Pressure and force measuring instruments using a resonant device for the basic sensor element have been devised. Perhaps the most well known of these is an instrument that uses a taut wire which will have a vibrational resonant frequency related to the tension in the wire. By tensioning the wire in accordance with a pressure to be measured, the wire will vibrate at the resonant frequency corresponding thereto and produce a signal whose frequency is a measurement of that pressure. Moreover, there is a substantial patent art relating to such instruments; a selection of disclosures (not herein asserted to be a complete presentation of all such art), may be found in U.S. Pat. Nos. 2,445,021, 3,046,789, 3,071,725, 3,543,585, 4,118,977, 4,149,422, 4,165,651 and 4,165,652.
A typical example of the operation of such prior art instruments is represented by the disclosure found in the aforementioned U.S. Pat. No. 3,543,585. In this patent electronic circuitry is used to supply a train of current pulses to a vibrating wire at the natural vibration frequency of the wire. More particularly, there is described a forced vibration system employing as the driving function a feedback oscillator whose frequency determining element is the wire itself. One of the problems with these instruments is that in order to function in a reliable manner the electronic excitation circuitry must be placed relatively close to the vibrating wire. In process control applications this often necessitates placing sensitive electronic hardware close to a hostile process environment.

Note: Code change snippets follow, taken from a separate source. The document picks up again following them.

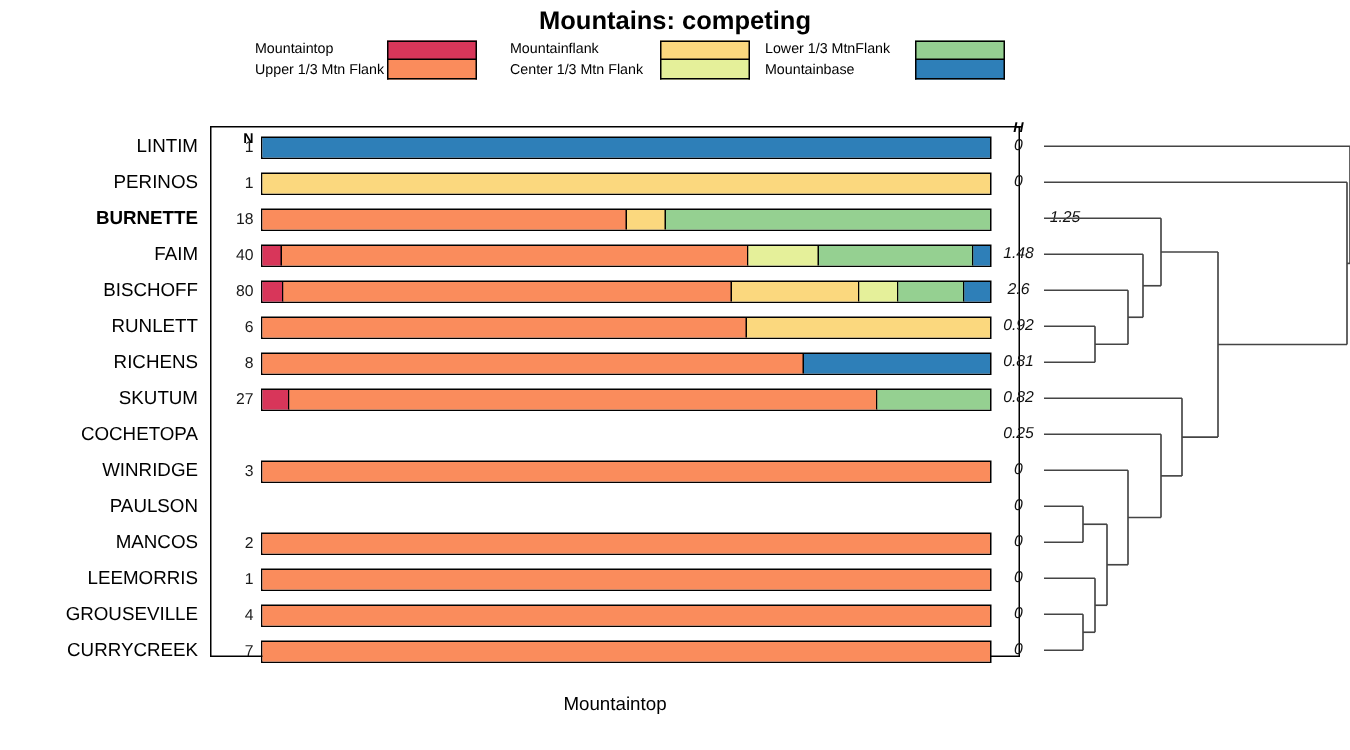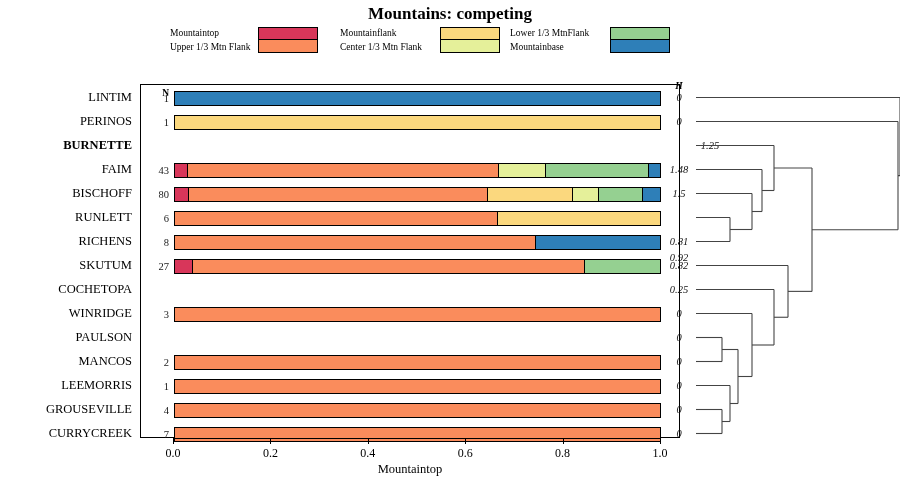--- a/index.html
+++ b/index.html
@@ -8,7 +8,7 @@
     font-family:"Liberation Sans", sans-serif;
     color:#000;overflow:hidden;position:relative;
   }
-  .root{position:absolute;left:0;top:0;width:900px;height:452px;font-family:Liberation Serif, serif;}
+  .root{position:absolute;left:0;top:0;width:900px;height:452px;}
 
   
   #chart-title{

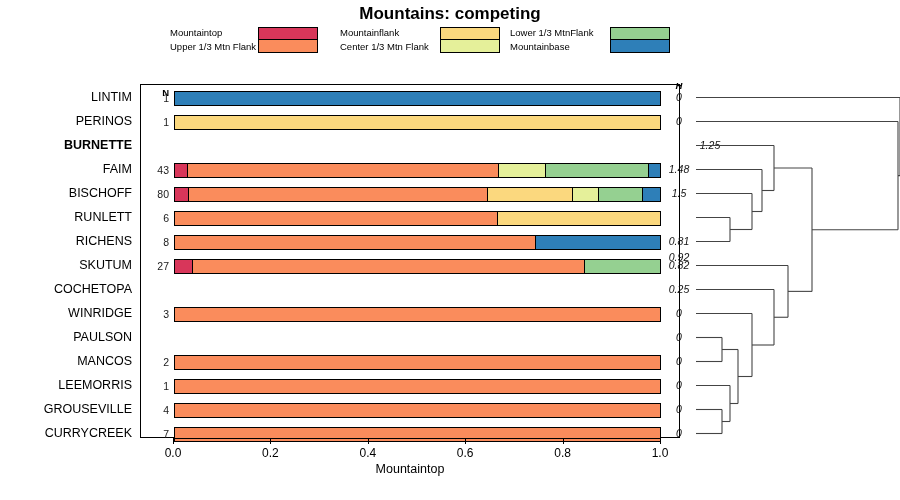--- a/index.html
+++ b/index.html
@@ -136,6 +136,14 @@
         <div class="n-val">1</div>
         <div class="bar">
           <div class="seg" style="width: 100%; background: rgb(251, 216, 126);"></div>
+        </div>
+      </div>
+      <div class="row" style="top: 54px; width: 538px;">
+        <div class="n-val">18</div>
+        <div class="bar">
+          <div class="seg" style="width: 50%; background: rgb(250, 140, 92);"></div>
+          <div class="seg" style="width: 5.5%; background: rgb(251, 216, 126);"></div>
+          <div class="seg" style="width: 44.5%; background: rgb(149, 208, 145);"></div>
         </div>
       </div>
       <div class="row" style="top: 78px; width: 538px;">

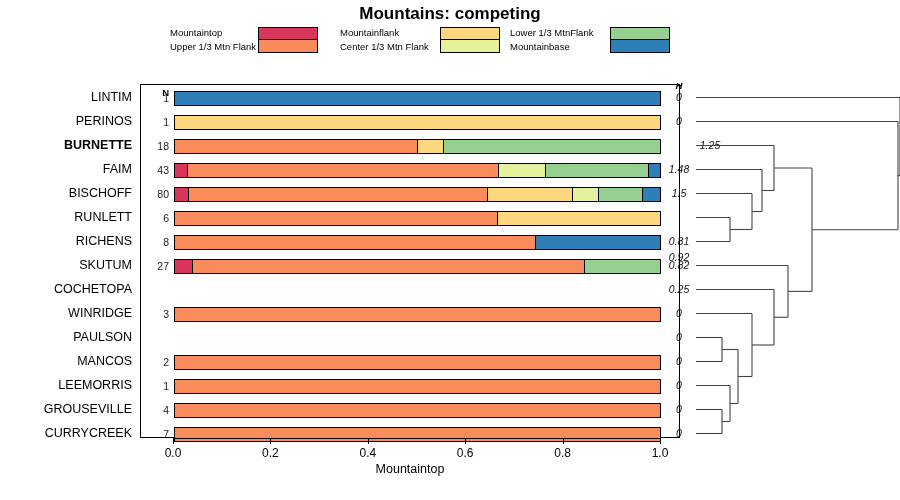--- a/index.html
+++ b/index.html
@@ -147,7 +147,7 @@
         </div>
       </div>
       <div class="row" style="top: 78px; width: 538px;">
-        <div class="n-val">43</div>
+        <div class="n-val">40</div>
         <div class="bar">
           <div class="seg" style="width: 2.7%; background: rgb(216, 54, 90);"></div>
           <div class="seg" style="width: 64.1%; background: rgb(250, 140, 92);"></div>

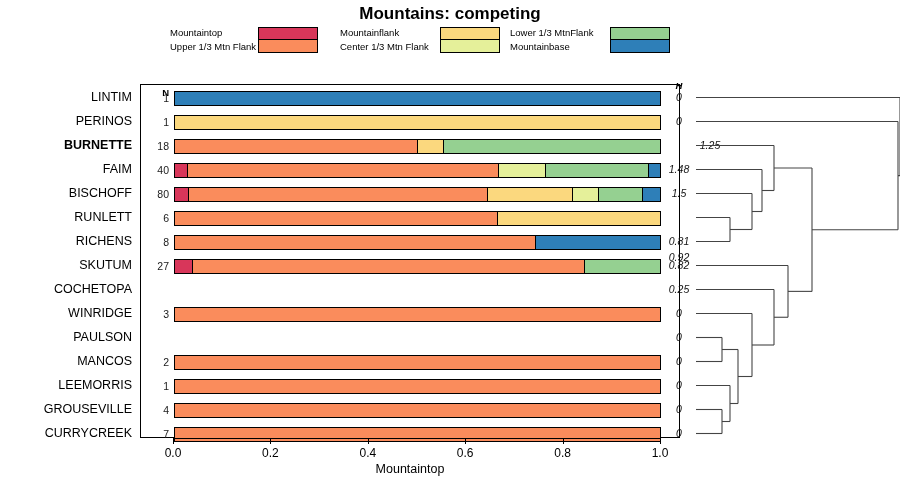--- a/index.html
+++ b/index.html
@@ -227,7 +227,7 @@
       <div class="hval" style="top: 30px;">0</div>
       <div class="hval" style="top: 54px; margin-left: 31px;">1.25</div>
       <div class="hval" style="top: 78px;">1.48</div>
-      <div class="hval" style="top: 102px;">1.5</div>
+      <div class="hval" style="top: 102px;">2.6</div>
       <div class="hval" style="top: 126px; margin-top: 40px;">0.92</div>
       <div class="hval" style="top: 150px;">0.81</div>
       <div class="hval" style="top: 174px;">0.82</div>

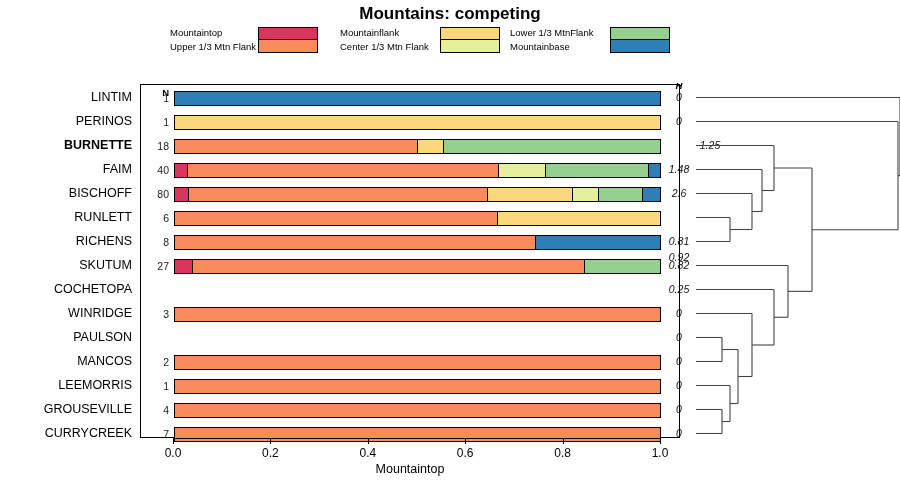--- a/index.html
+++ b/index.html
@@ -228,7 +228,7 @@
       <div class="hval" style="top: 54px; margin-left: 31px;">1.25</div>
       <div class="hval" style="top: 78px;">1.48</div>
       <div class="hval" style="top: 102px;">2.6</div>
-      <div class="hval" style="top: 126px; margin-top: 40px;">0.92</div>
+      <div class="hval" style="top: 126px;">0.92</div>
       <div class="hval" style="top: 150px;">0.81</div>
       <div class="hval" style="top: 174px;">0.82</div>
       <div class="hval" style="top: 198px;">0.25</div>

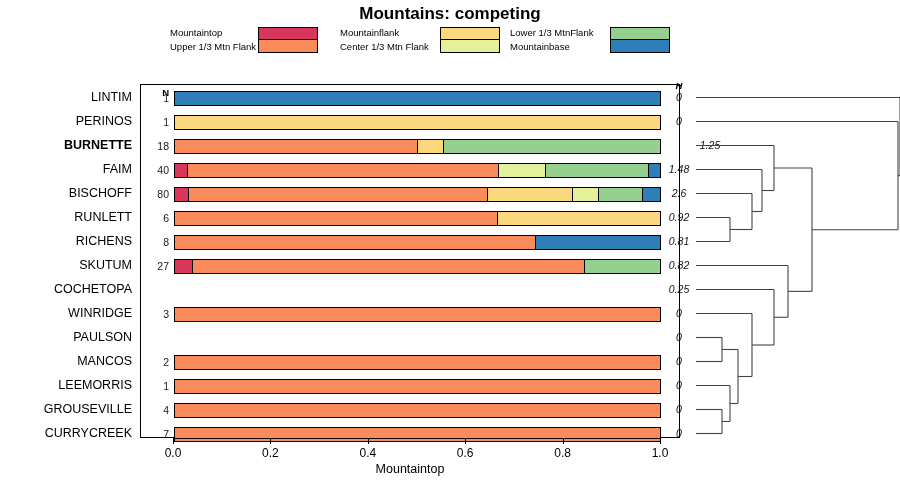--- a/index.html
+++ b/index.html
@@ -287,21 +287,6 @@
       </svg>
     </div>
 
-  <div id="x-axis">
-    <div class="axline"></div>
-  <div class="tick" style="left: 33px;"></div>
-      <div class="ticklab" style="left: 33px;">0.0</div>
-      <div class="tick" style="left: 130.4px;"></div>
-      <div class="ticklab" style="left: 130.4px;">0.2</div>
-      <div class="tick" style="left: 227.8px;"></div>
-      <div class="ticklab" style="left: 227.8px;">0.4</div>
-      <div class="tick" style="left: 325.2px;"></div>
-      <div class="ticklab" style="left: 325.2px;">0.6</div>
-      <div class="tick" style="left: 422.6px;"></div>
-      <div class="ticklab" style="left: 422.6px;">0.8</div>
-      <div class="tick" style="left: 520px;"></div>
-      <div class="ticklab" style="left: 520px;">1.0</div>
-    </div>
   <div id="x-axis-title">Mountaintop</div>
 
 </div>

Theoretical considerations applicable to such instruments indicate that they should be capable of extremely accurate measurements, and thus substantial effort has been devoted to the development of such apparatus. Out of this effort has come a considerable number of proposals for various kinds of instruments, and some designs have been offered commercially. Errors in these instruments due to changes in the resonant frequency of the wire caused by temperature variations at the field location of the sensor element itself have resulted in the reduction of the utility of these instruments for some commercial purposes. These temperature errors can be classified into two general types, firstly, the type involving changes in the damping factor of the wire and secondly, the type involving variance in wire tension brought about by changes in the length of the wire different from the length changes in the wire's support members, hese differences being caused by the wire and the members having different thermal coefficients of expansion. Some instruments exhibit both types of errors and these errors may be of a significant nature in certain commercial applications.

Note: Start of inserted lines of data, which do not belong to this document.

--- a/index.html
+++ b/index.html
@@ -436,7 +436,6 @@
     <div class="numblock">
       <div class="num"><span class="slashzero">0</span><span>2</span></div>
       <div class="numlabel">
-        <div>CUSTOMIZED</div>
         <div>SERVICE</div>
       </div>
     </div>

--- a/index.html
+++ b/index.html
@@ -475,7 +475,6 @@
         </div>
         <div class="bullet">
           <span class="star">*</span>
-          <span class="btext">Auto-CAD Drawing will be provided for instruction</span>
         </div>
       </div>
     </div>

Numerous efforts have been made to reduce these temperature errors. Some efforts have involved the use of techniques whereby these temperature errors are nulled out by temperature dependent electrical or mechanical effects, in such a manner that the output frequency of the vibrating wire itself is used to represent the temperature compensated value of the pressure to be measured. For example, U.S. Pat. No. 4,149,422 matches changes in length of the vibrating wire with overall changes in length of its support members thereby creating a mechanical nulling effect while U.S. Pat. No. 4,065,652 uses a temperature sensitive inductor to electrically null out the effect of viscosity changes in the liquid surrounding the wire. None of these efforts has involved techniques whereby the wire output frequency is related at the central control station to the measured value of a second temperature dependent characteristic of the wire.